Speed doesn’t necessarily pose a problem if the audit has a process for catching and correcting mistakes. But it didn’t. Each table had three volunteers tallying the ballots, and their tally sheets were considered “done” as long as two of the three tallies matched, and the third was off by no more than two ballots. The volunteers only recounted if their tally sheets had three or more errors — a threshold they stuck to, no matter how many ballots a stack contained, whether it was 50 or 100. This allowed for a shocking amount of error. Some table managers told the counters to go back and recount when there were too many errors; other table managers just instructed the counters to fix their “math mistakes.” At no point did anyone track how many ballots they were processing at their station, to ensure that none got added or lost during handling.

I also observed other auditors working on a “forensic paper audit,” flagging ballots as “suspicious” for a variety of reasons. One was presidential selection: If someone thought the voter’s choice looked as though it was marked by a machine, they flagged it as “anomalous.” Another was “missing security markers.” (It’s virtually impossible for a ballot to be missing its security markers, since voting equipment is designed to reject ballots without them.) The third was paper weight — the forensics tables had scales for weighing ballots, though I never saw anyone use them — and texture. Volunteers scrutinized ballots for, of all things, bamboo fibers. Only later, after the shift, did I learn that this was connected to a conspiracy theory that fake ballots had been flown in from South Korea.

The fourth reason was folding. The auditors reasoned that only absentee voters would fold their ballots; an in-person, Election Day voter would take a flat ballot, mark it in the booth and submit it, perfectly pristine. I almost had to laugh: In my experience, voters will fold ballots every which way, no matter where they vote or what the ballot instructs them to do. Chalk it up to privacy concerns or individual quirks — but no experienced elections official would call that suspicious.

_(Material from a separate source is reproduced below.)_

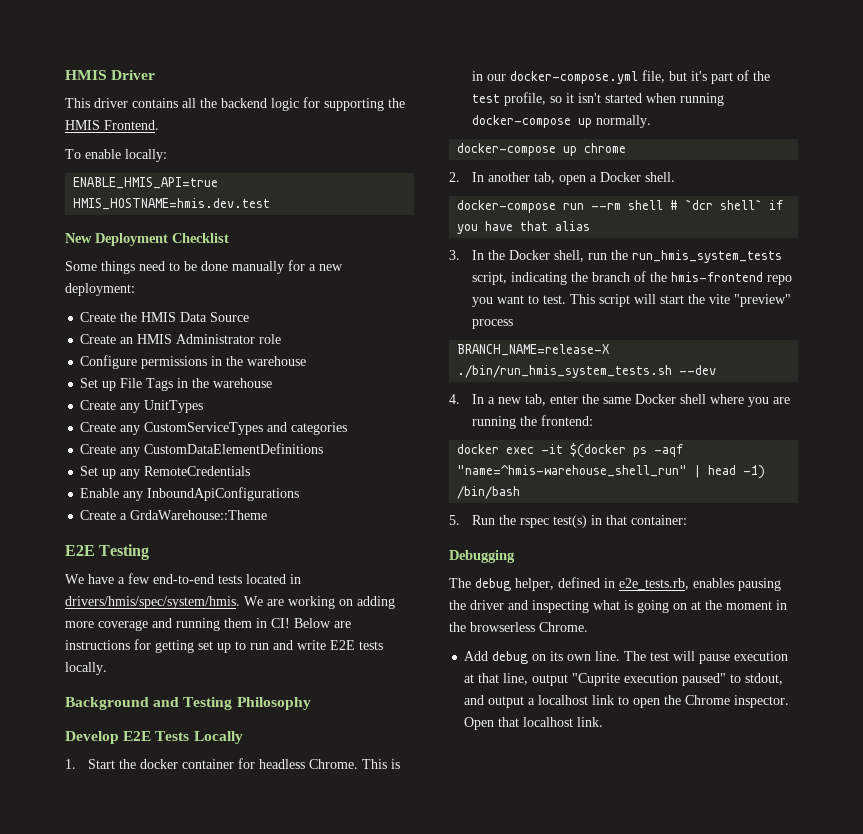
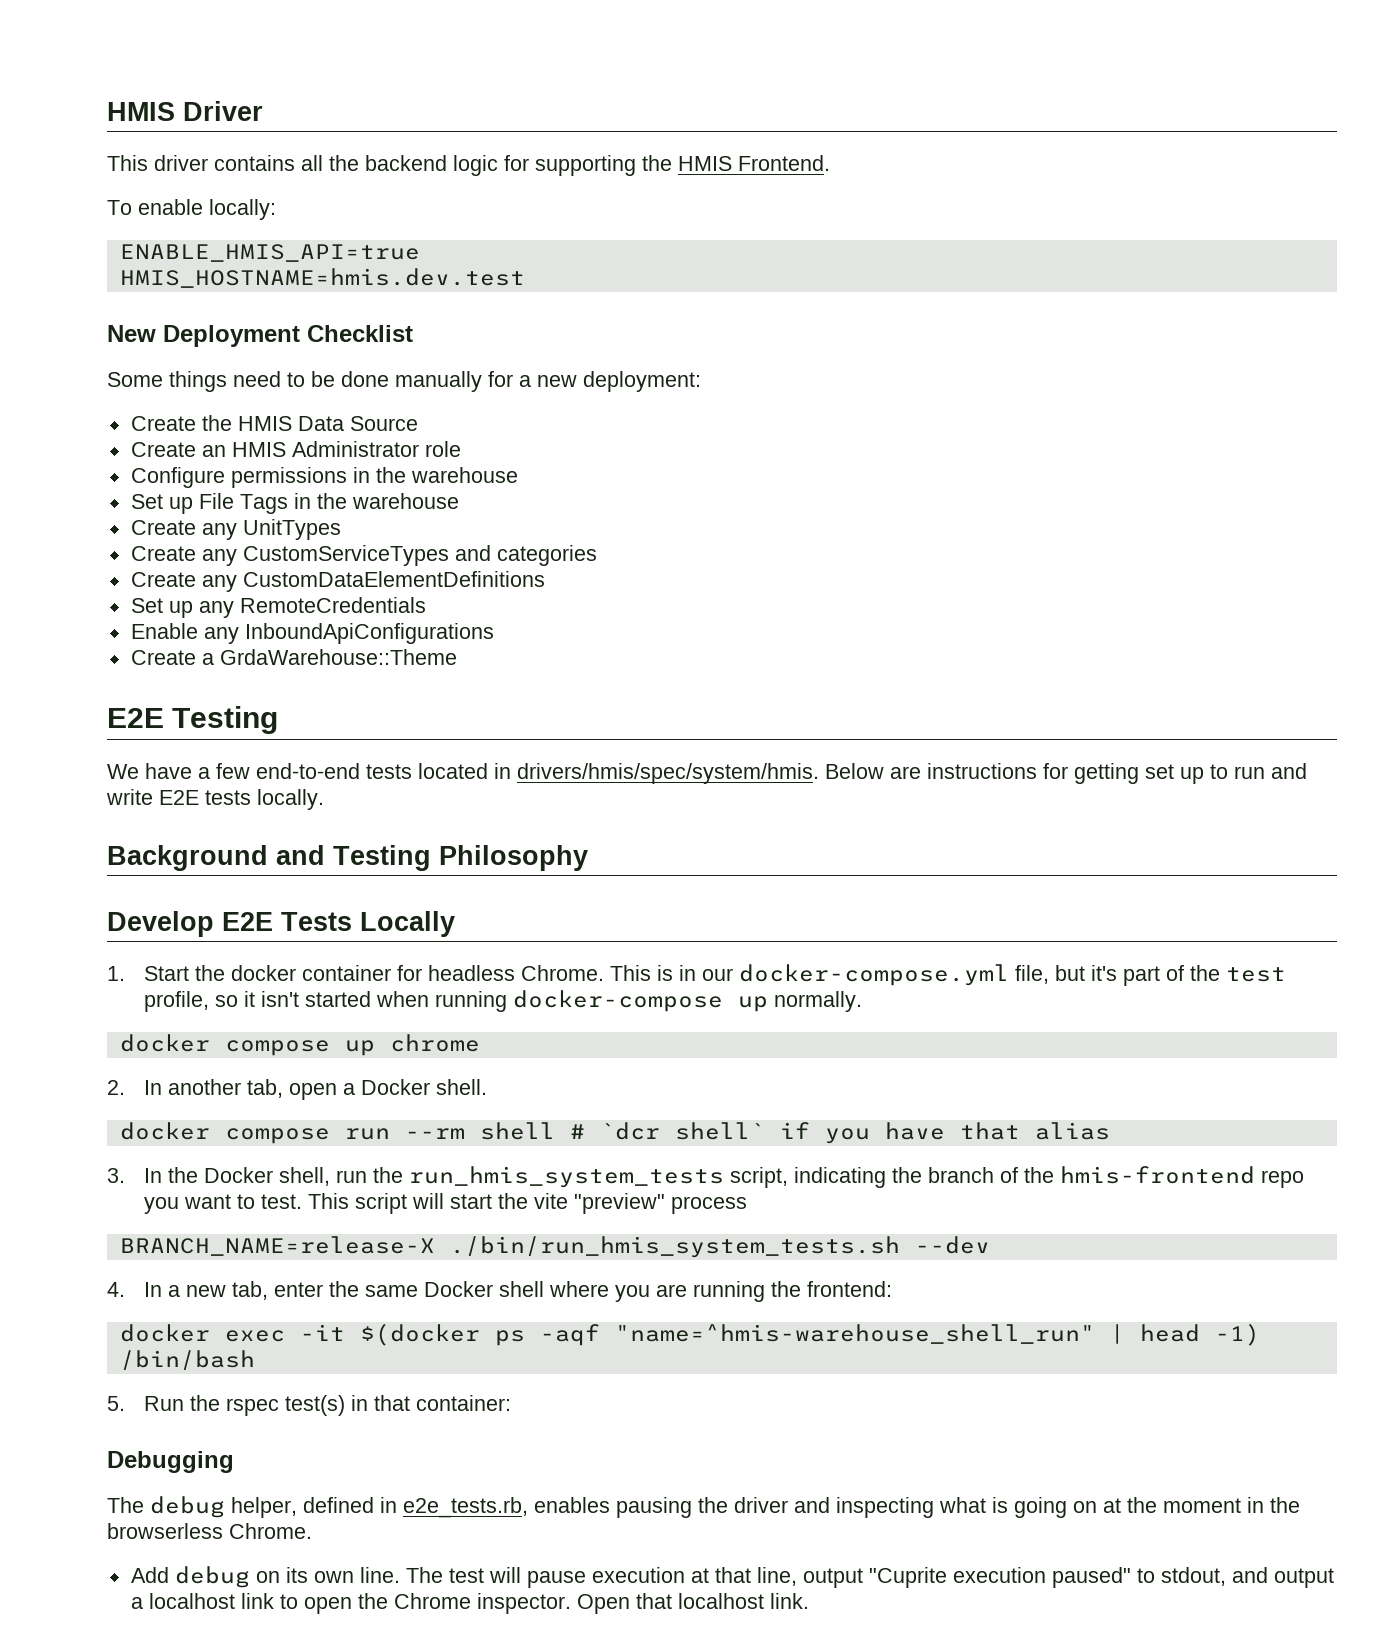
- We are working on adding more coverage and running them in CI!
- docker-compose up chrome
+ docker compose up chrome
- docker-compose run --rm shell # `dcr shell` if you have that alias
+ docker compose run --rm shell # `dcr shell` if you have that alias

[…] Their equipment worried me more than their wild theorizing. At the forensics tables, auditors took a photo of each ballot using a camera suspended by a frame, then passed the ballot to someone operating a lightbox with four microscope cameras attached. This was a huge deviation from the norm. Usually, all equipment that election officials use to handle a ballot — from creating to scanning to tallying it — has been federally tested and certified; often, states will conduct further tests before their jurisdictions accept the machines. It jarred me to see volunteers using this untested, uncertified equipment on ballots, claiming that the images would be used at some point in the future for an electronic re-tally.

[…] What I saw in Arizona shook me. If the process wraps up and Cyber Ninjas puts together some kind of report, that report will almost certainly claim that there were issues with Maricopa County’s ballots. After all, Cyber Ninjas chief executive Doug Logan has publicly voiced his wild conspiracy theories about the 2020 election. But the real problem is the so-called audit itself.